Opinion: The fierce battle between EPIC Games and Apple shows the inherent vulnerability of business ecosystems
Dries Faems: August 14, 2020
Every day, millions of teenagers engage in strategic battles in the popular game Fortnite, which is owned by the company EPIC Games. Today, this game has become the center stage of another kind of battle between EPIC Games and Apple. Recently EPIC Games launched an alternative mobile payment system, allowing Fortnite players to buy Fortnite tools at a discount without using the Apple payment system. In this way, however, Apple no longer receives its 30% commission on Fortnite purchases from users that play Fortnite on the Apple mobile platform. As a reaction, Apple decided to remove Fortnite from its mobile store, implying that new users can no longer download the popular game via the Apple platform. This has resulted in a public fight, where EPIC Games have publicly accused Apple of acting as a corporate mogul, launching an online parody of Apple’s famous 1984 commercial (https://www.youtube.com/watch?v=bPn_PGuYesw). Below, I will explain why this fight illustrates the inherent vulnerability of ecosystems.
Business ecosystems are complex collaborative constellations in which different companies engage in strategic partnerships to combine their complementary resources. In the gaming industry, for instance, different platform owners (Apple, Google, Microsoft, Sony, Nintendo) have started orchestrating ecosystems where they engage in multiple partnerships with a wide variety of game developers and providers. Such ecosystems can trigger huge benefits for the involved companies. For game developers, it is important to collaborate with multiple platform owners to maximize the number of potential users. At the same time, platform owners want to make sure that popular game developers such as EPIC Games are on their platform because they can attract many gamers to their particular platform. In sum, by teaming up in an ecosystem, game developers and platforms can jointly create a bigger pie from which they can both profit.
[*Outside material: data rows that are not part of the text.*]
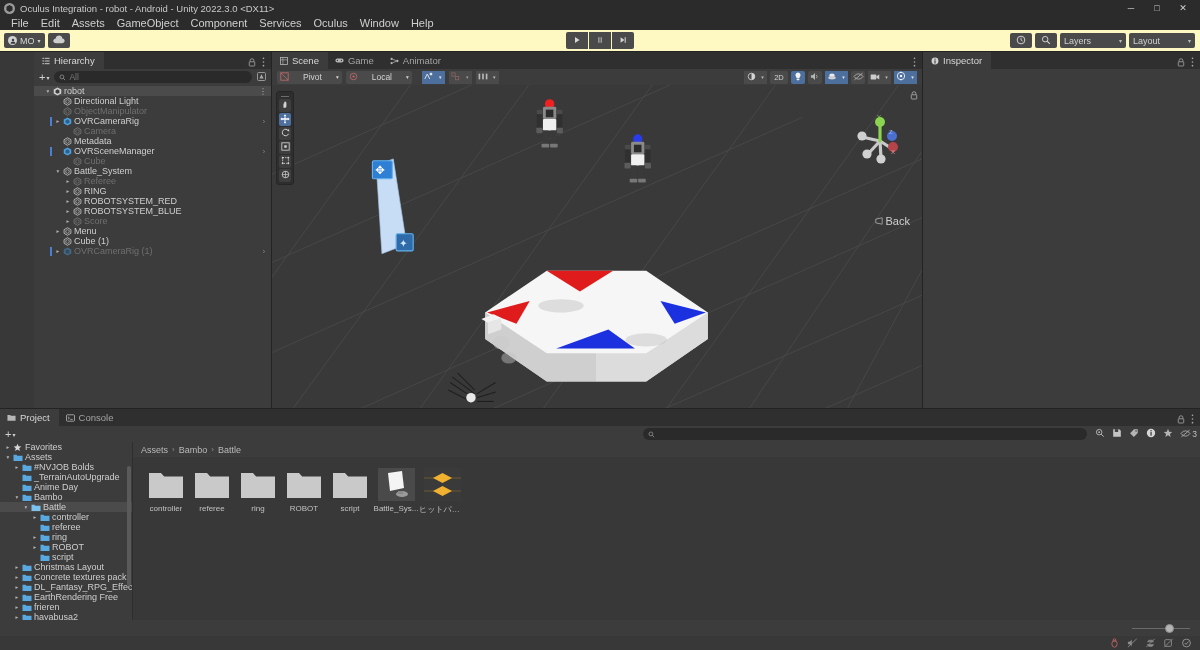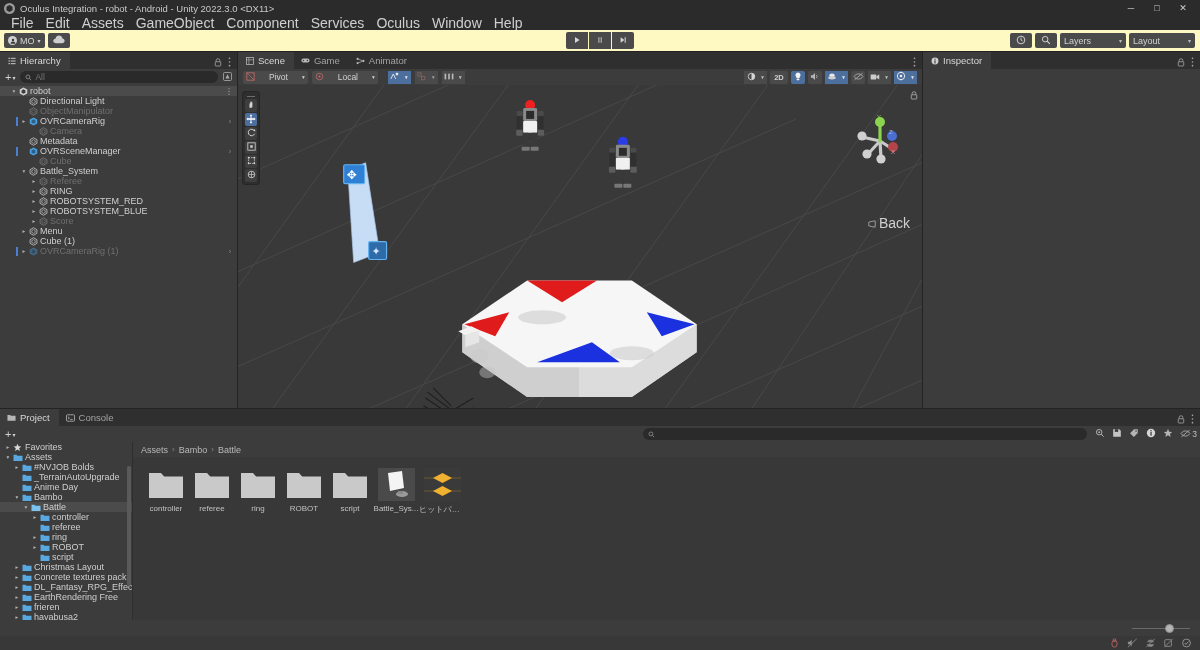--- a/index.html
+++ b/index.html
@@ -26,7 +26,7 @@
 
   
   .menubar { height:14px; background:#2b2b2b; display:flex; align-items:center; padding-left:5px; flex:none; }
-  .menubar .mi { font-size:14px; color:#cfcfcf; padding:0 6px; line-height:14px; }
+  .menubar .mi { font-size:11px; color:#cfcfcf; padding:0 6px; line-height:14px; }
 
   
   .toolbar { height:22px; background:#fef9c3; display:flex; align-items:center; flex:none; border-bottom:1px solid #232323; position:relative; }

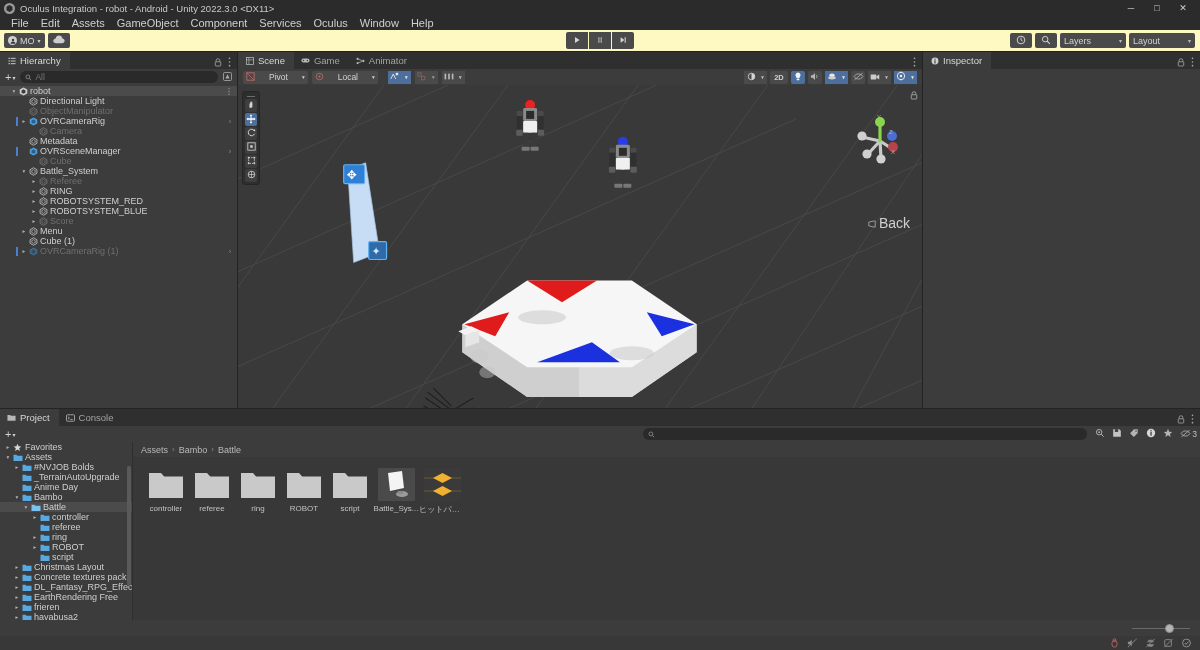--- a/index.html
+++ b/index.html
@@ -48,7 +48,7 @@
   .dd .caret { font-size:6px; opacity:.85; }
 
   
-  .workspace { flex:1; display:flex; min-height:0; background:#1d4ed8; }
+  .workspace { flex:1; display:flex; min-height:0; background:#1d4ed8;margin-left:34px; }
 
   .panel { background:#383838; display:flex; flex-direction:column; min-height:0; }
   .panel-tabs { height:17px; background:#2f2f2f; display:flex; align-items:flex-end; flex:none; position:relative; }

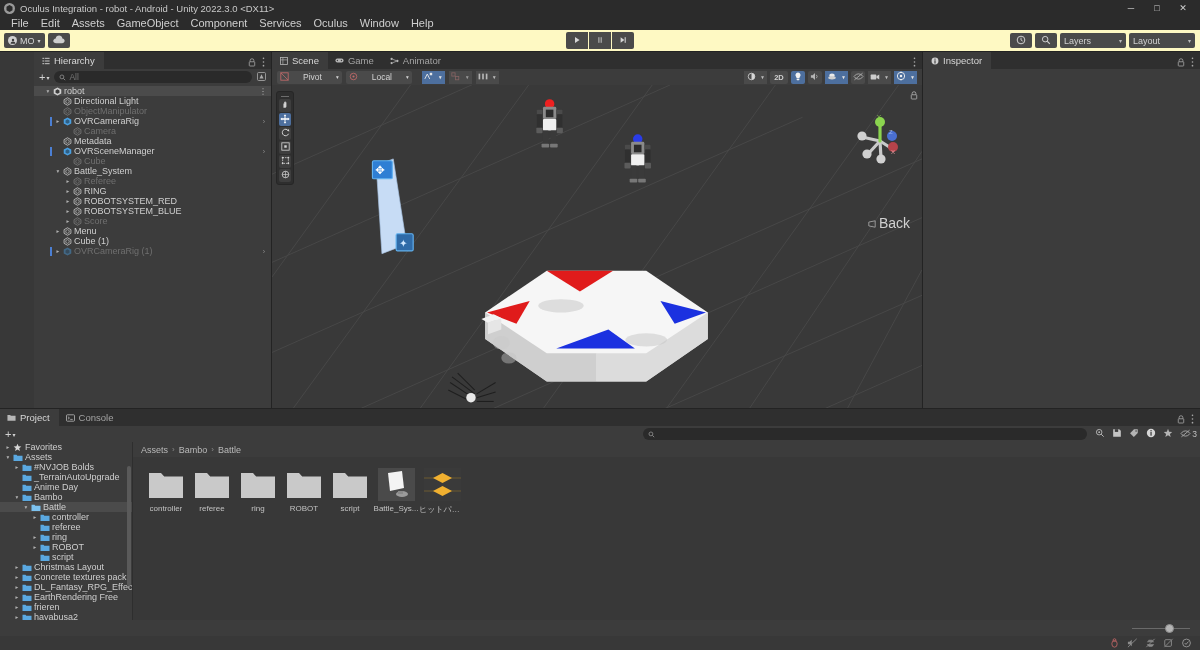--- a/index.html
+++ b/index.html
@@ -86,7 +86,7 @@
   .stool { height:13px; background:#4a4a4a; border-radius:2px; display:flex; align-items:center; gap:14px; padding:0 3px; font-size:8.5px; color:#d2d2d2; }
   .stool .caret { font-size:5.5px; }
   .stoolgrp { display:flex; height:13px; }
-  .sq { width:14px; height:13px; background:#4a4a4a; display:flex; align-items:center; justify-content:center;font-weight:bold; }
+  .sq { width:14px; height:13px; background:#4a4a4a; display:flex; align-items:center; justify-content:center; }
   .sq.on { background:#4d6f9e; }
   .sq.dim svg { opacity:.5; }
   .sq.cr { width:9px; }

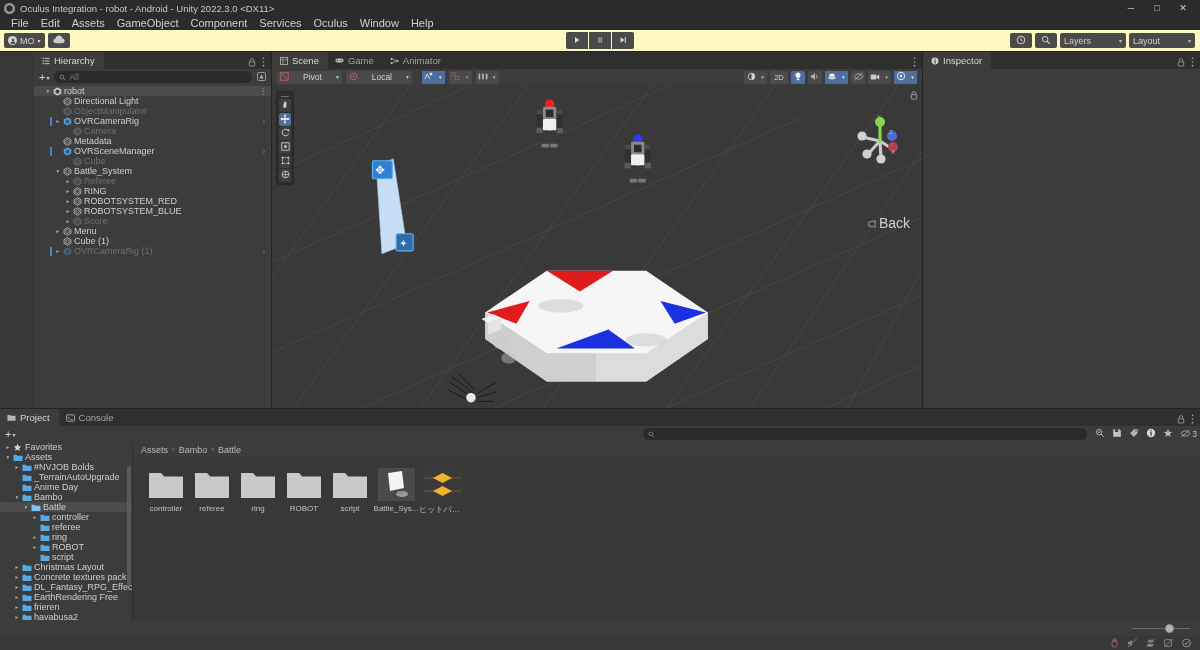--- a/index.html
+++ b/index.html
@@ -104,7 +104,7 @@
   .tpbtn.on { background:#4d6f9e; }
 
   .gizmo { position:absolute; right:12px; top:28px; width:60px; height:56px; }
-  .gizmo-lbl { position:absolute; right:12px; top:130px; font-size:14px; color:#d0d0d0; display:flex; align-items:center; gap:3px; }
+  .gizmo-lbl { position:absolute; right:12px; top:130px; font-size:11px; color:#d0d0d0; display:flex; align-items:center; gap:3px; }
   .vp-lock { position:absolute; right:4px; top:6px; color:#b5b5b5; font-size:8px; }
However, the current conflict between EPIC Games and Apple shows that ecosystems can also lead to fierce conflicts between the involved partners. An important driver of such ecosystem instability is the perception of unfair distribution of ecosystem benefits among the involved actors. When one of the actors gets the feeling that she is not getting a fair share of the bigger pie, which has been jointly created, tensions are likely to emerge that can substantially damage the stability of the ecosystem. In the Fortnite case, it is clear that EPIC Games felt that Apple was gaining too many benefits from their strategic partnerships. Launching the alternative payment system was a strategic move to create a more fair distribution of the benefits from the perspective of EPIC Games, which triggered retaliation by Apple, who clearly did not agree with this perspective.
In sum, the Fortnite battle between Epic Games and Apple shows that building successful ecosystems does not only require jointly creating a bigger pie, but also asks for careful management of how this pie is divided among the participants. If ecosystem actors get the feeling that their share of the pie is too small, they are likely to engage in competitive actions that can substantially threaten the stability of the overall ecosystem. This is not only the case in the gaming industry. Multiple retailers and boutique stores, for instance, are exploring alternative options for their online offerings to avoid and circumvent the dominant Amazon ecosystem. We also see that novel startups are using blockchain infrastructure to develop decentralized autonomous organizations, where users and producers of services (i.e. taxi rides, renting apartments) can directly engage in interactions without the need to rely on the ecosystem platforms of powerful intermediaries such as Uber and AirBNB. In this way, the instability of current ecosystems can give rise to the development of novel business models that will disrupt the disrupters of the internet age.